Aim of the exercise: Output the records exactly as they appear, with no pictures included.

^^^^^^^^

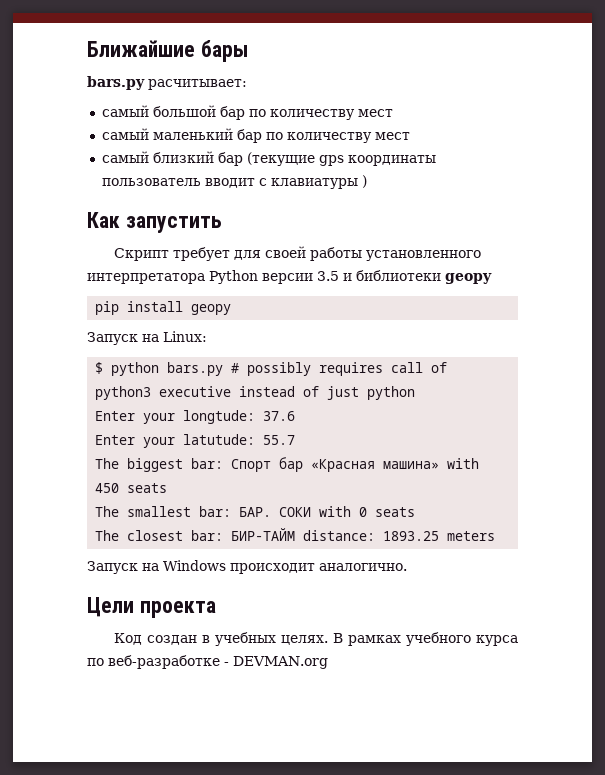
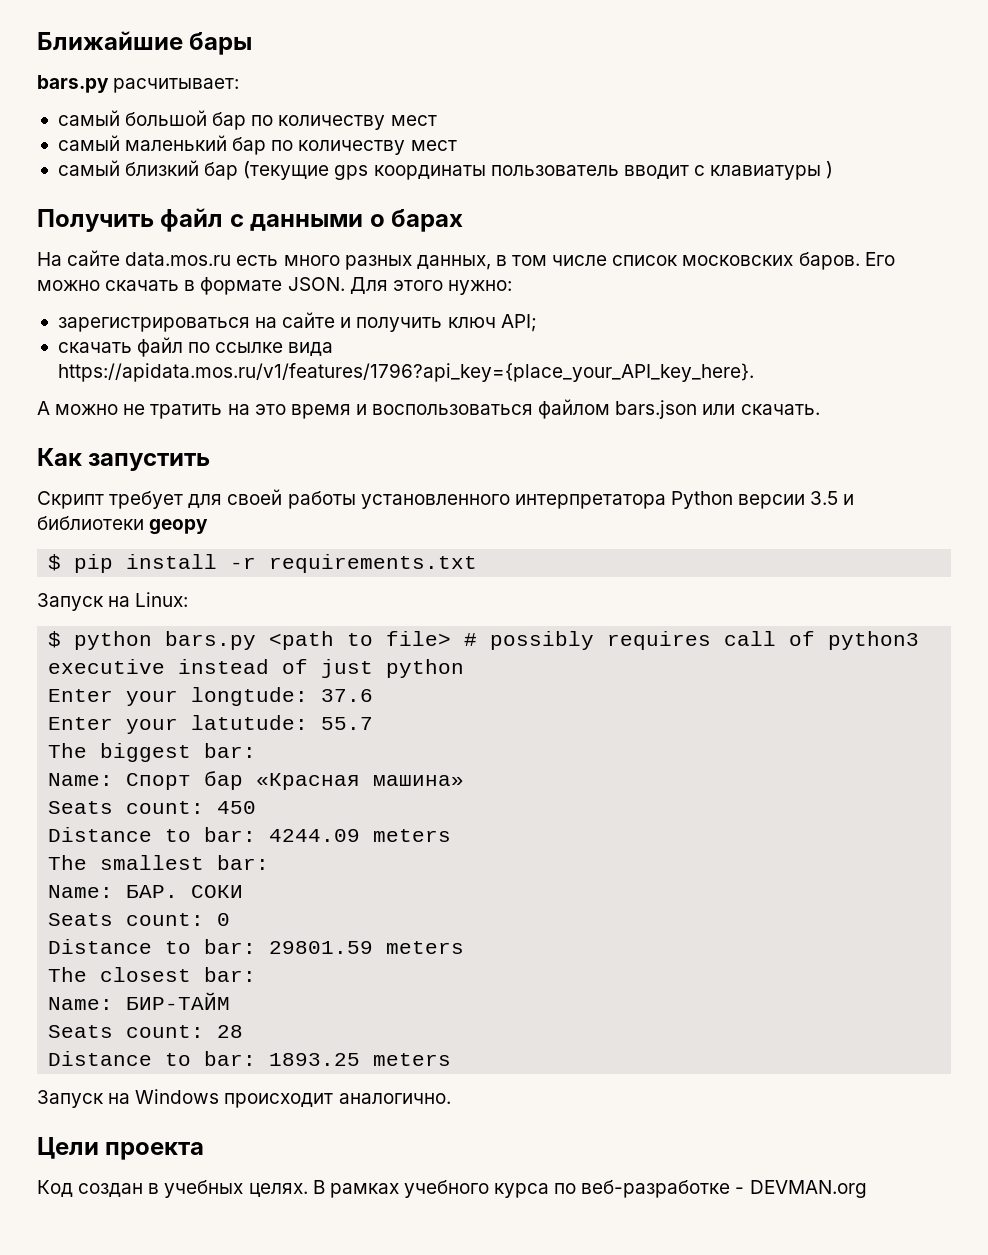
(367, 181) none -> [37,208,464,232] [37,250,895,270] [37,277,512,295] [57,312,537,332] [57,337,334,357] [57,363,754,382] [37,399,820,419] // Получить файл с данными о барах // На сайте data.mos.ru есть много разных данных, в том числе список московских баров. Его можно скачать в формате JSON. Для этого нужно: // зарегистрироваться на сайте и получить ключ API; // скачать файл по ссылке вида https://apidata.mos.ru/v1/features/1796?api_key={place_your_API_key_here}. // А можно не тратить на это время и воспользоваться файлом bars.json или скачать.
(492, 278) none -> [48,554,62,571] $
[191,304,232,315] geopy -> [230,554,478,573] -r requirements.txt
(224, 369) none -> [269,631,452,650] <path to file>
(224, 463) none -> [48,773,114,786] // Name:
[447,458,480,469] with -> [48,801,205,814] // Seats count:
[127,483,168,493] seats -> [48,827,452,842] // Distance to bar: 4244.09 meters
(232, 511) none -> [48,885,114,898] // Name:
[319,506,352,517] with -> [48,913,205,926] // Seats count:
[375,507,416,517] seats -> [48,939,465,954] // Distance to bar: 29801.59 meters
(224, 535) none -> [48,997,114,1010] // Name:
[303,530,376,541] distance: -> [48,1025,244,1038] [48,1051,257,1066] // Seats count: 28 // Distance to bar:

^^^^^^^^

Output of the exercise:
(367, 181) none -> [37,208,464,232] [37,250,895,270] [37,277,512,295] [57,312,537,332] [57,337,334,357] [57,363,754,382] [37,399,820,419] // Получить файл с данными о барах // На сайте data.mos.ru есть много разных данных, в том числе список московских баров. Его можно скачать в формате JSON. Для этого нужно: // зарегистрироваться на сайте и получить ключ API; // скачать файл по ссылке вида https://apidata.mos.ru/v1/features/1796?api_key={place_your_API_key_here}. // А можно не тратить на это время и воспользоваться файлом bars.json или скачать.
(492, 278) none -> [48,554,62,571] $
[191,304,232,315] geopy -> [230,554,478,573] -r requirements.txt
(224, 369) none -> [269,631,452,650] <path to file>
(224, 463) none -> [48,773,114,786] // Name:
[447,458,480,469] with -> [48,801,205,814] // Seats count:
[127,483,168,493] seats -> [48,827,452,842] // Distance to bar: 4244.09 meters
(232, 511) none -> [48,885,114,898] // Name:
[319,506,352,517] with -> [48,913,205,926] // Seats count:
[375,507,416,517] seats -> [48,939,465,954] // Distance to bar: 29801.59 meters
(224, 535) none -> [48,997,114,1010] // Name:
[303,530,376,541] distance: -> [48,1025,244,1038] [48,1051,257,1066] // Seats count: 28 // Distance to bar:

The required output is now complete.